§ **DATA PROVIDED**:
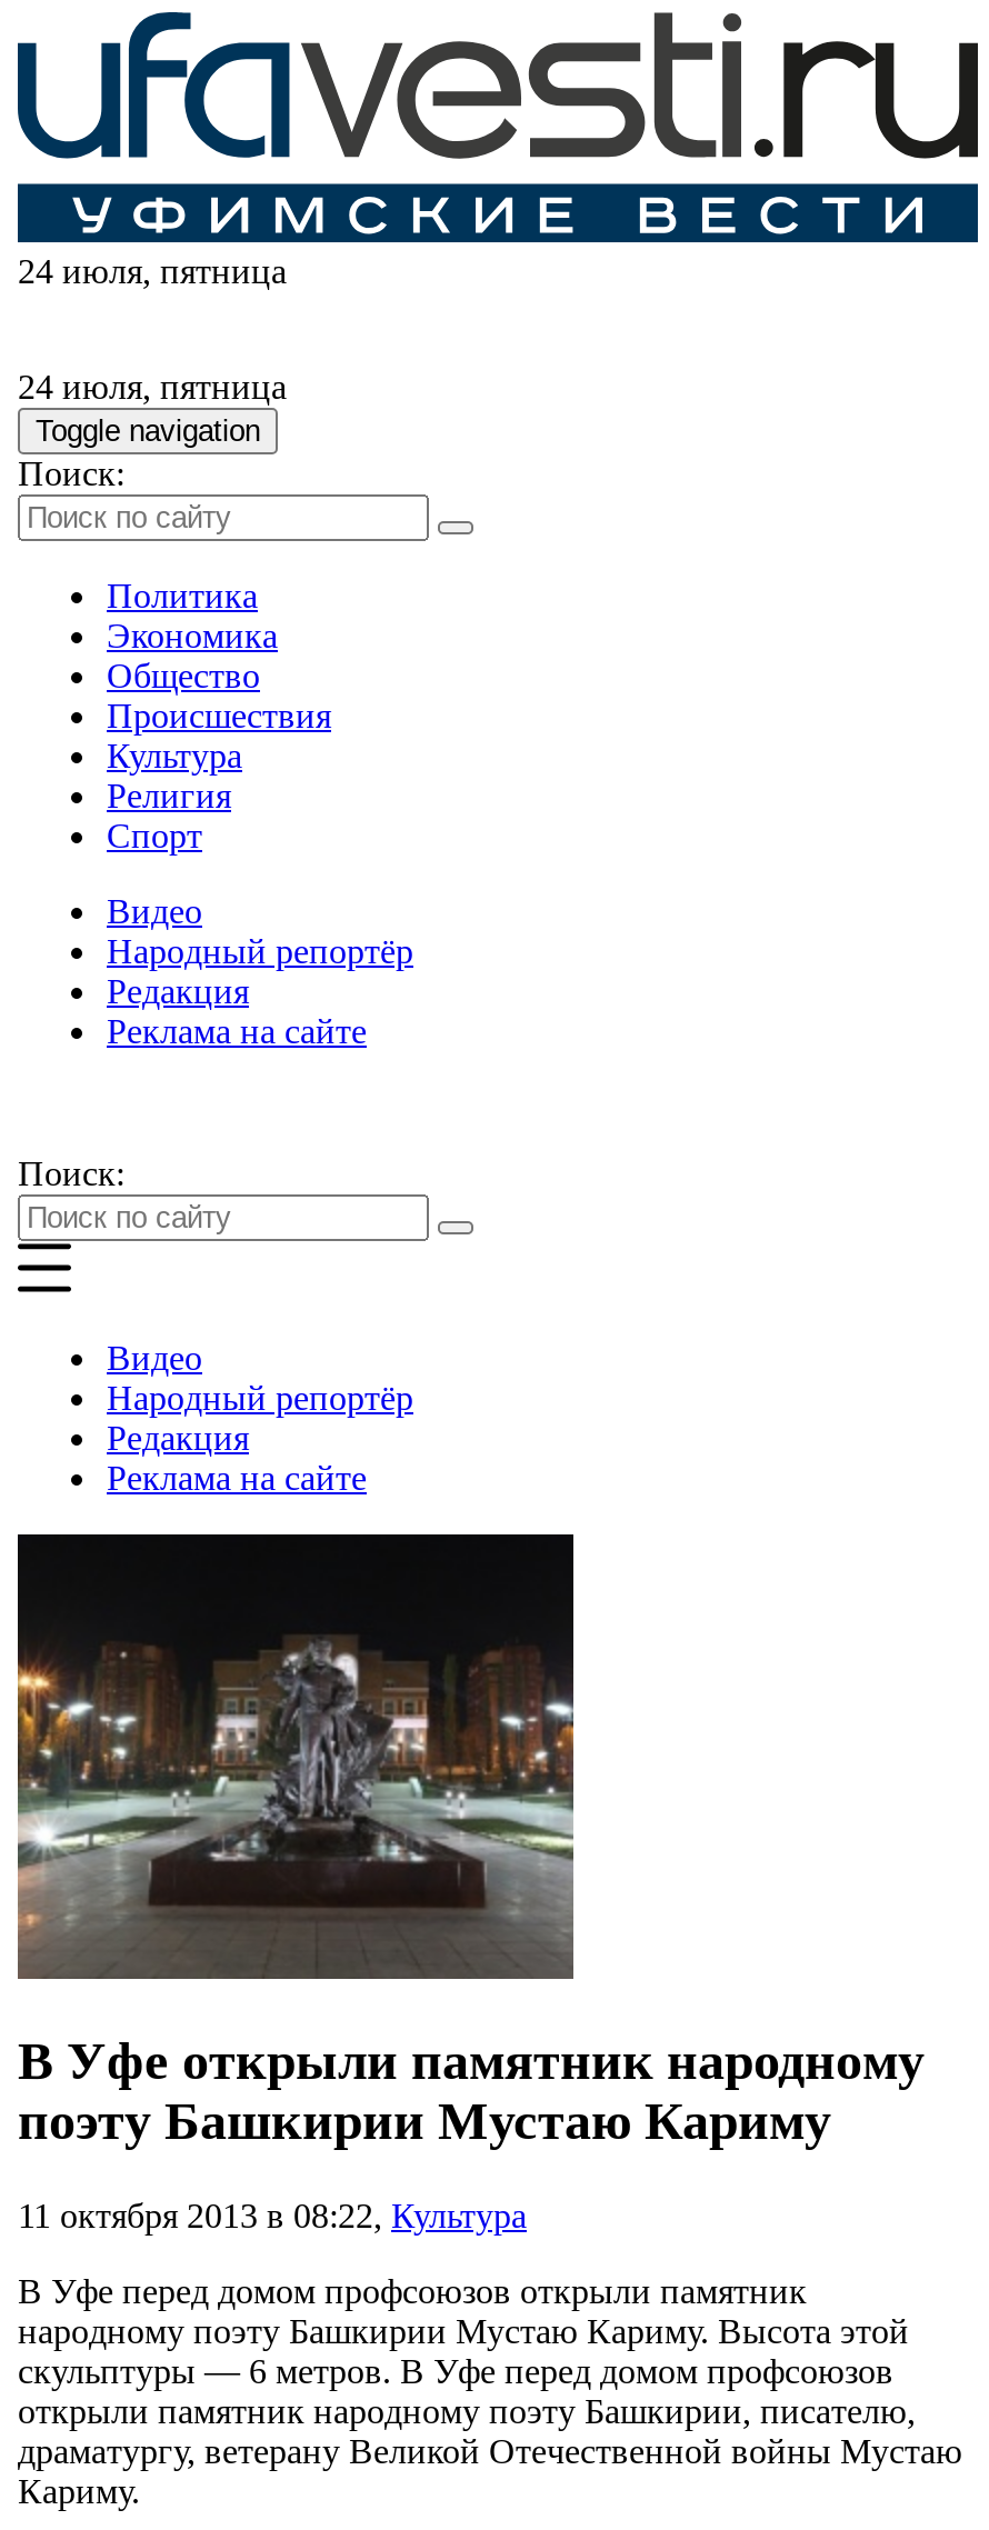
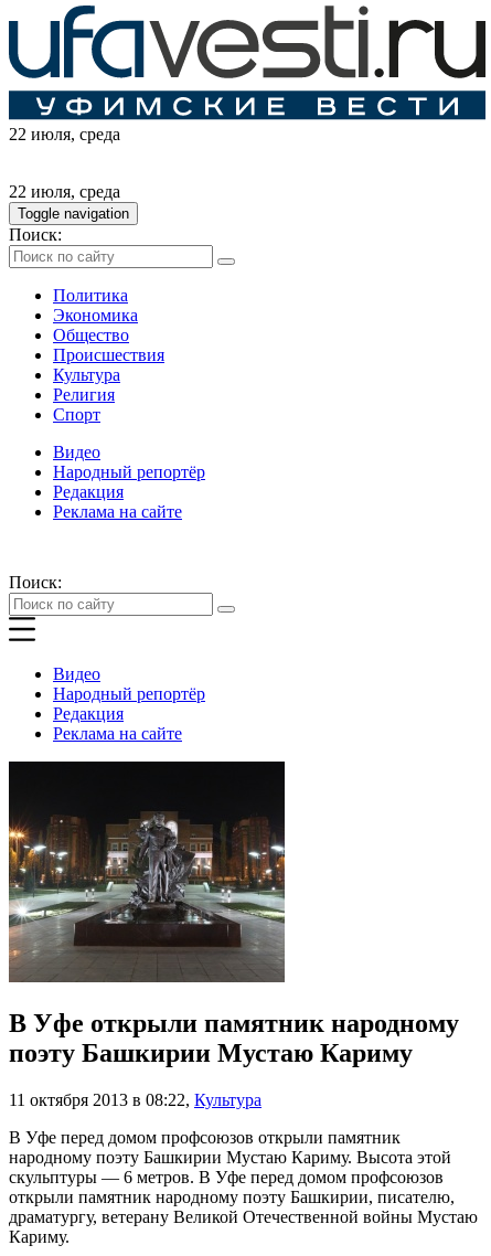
[18,253,287,291] 24 июля, пятница -> [9,125,120,144] 22 июля, среда
[18,369,287,406] 24 июля, пятница -> [9,183,120,201] 22 июля, среда

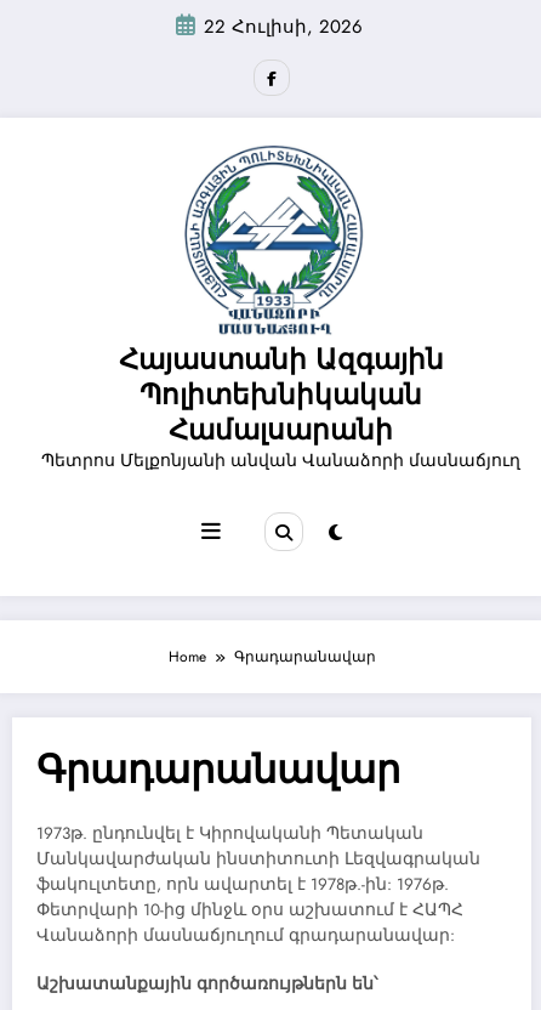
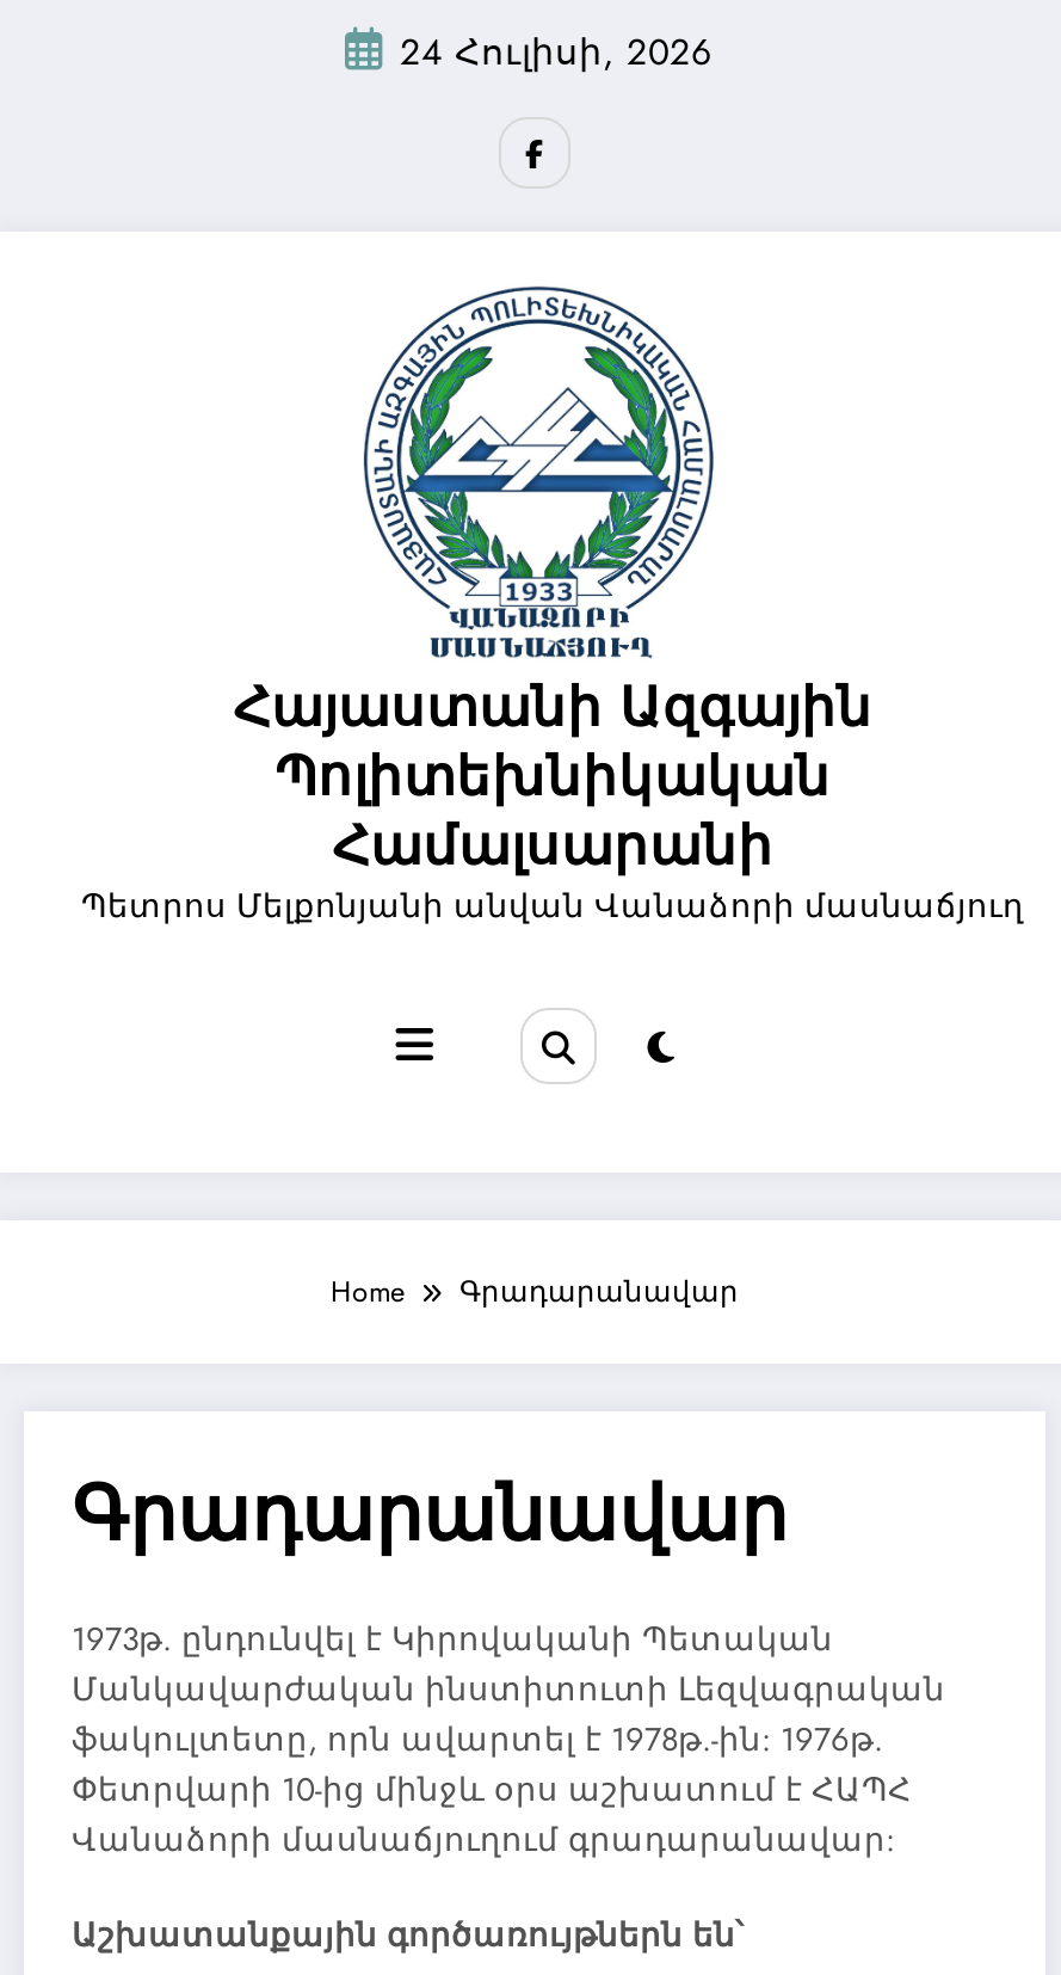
[203,13,362,40] 22 Հուլիսի, 2026 -> [400,26,713,79] 24 Հուլիսի, 2026

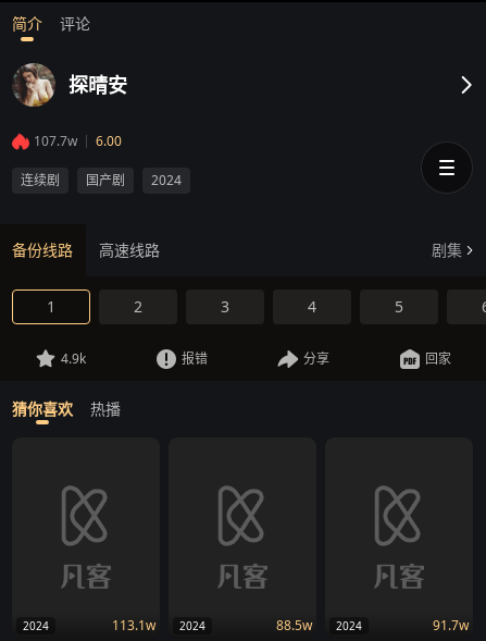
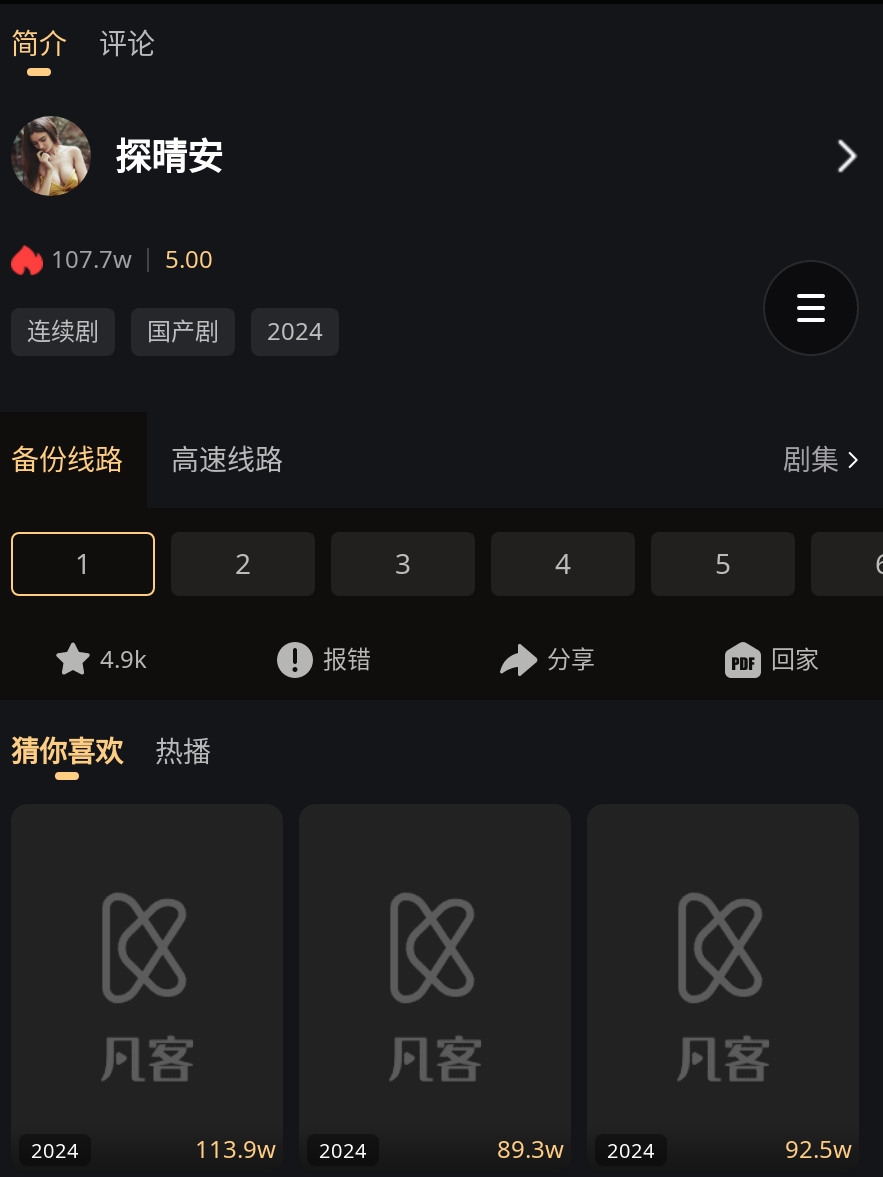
[34,132,122,151] 107.7w 6.00 -> [51,243,213,277] 107.7w 5.00
[112,616,205,635] 113.1w 2024 -> [195,1132,367,1166] 113.9w 2024
[276,616,362,635] 88.5w 2024 -> [497,1132,655,1166] 89.3w 2024
[433,616,469,635] 91.7w -> [785,1132,851,1166] 92.5w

§ **EXERCISE GOAL**: Leave the pictures out and print the records above exactly as they stand.

§ **RESULT FOR THIS EXERCISE**:
[18,253,287,291] 24 июля, пятница -> [9,125,120,144] 22 июля, среда
[18,369,287,406] 24 июля, пятница -> [9,183,120,201] 22 июля, среда

[203,13,362,40] 22 Հուլիսի, 2026 -> [400,26,713,79] 24 Հուլիսի, 2026

[34,132,122,151] 107.7w 6.00 -> [51,243,213,277] 107.7w 5.00
[112,616,205,635] 113.1w 2024 -> [195,1132,367,1166] 113.9w 2024
[276,616,362,635] 88.5w 2024 -> [497,1132,655,1166] 89.3w 2024
[433,616,469,635] 91.7w -> [785,1132,851,1166] 92.5w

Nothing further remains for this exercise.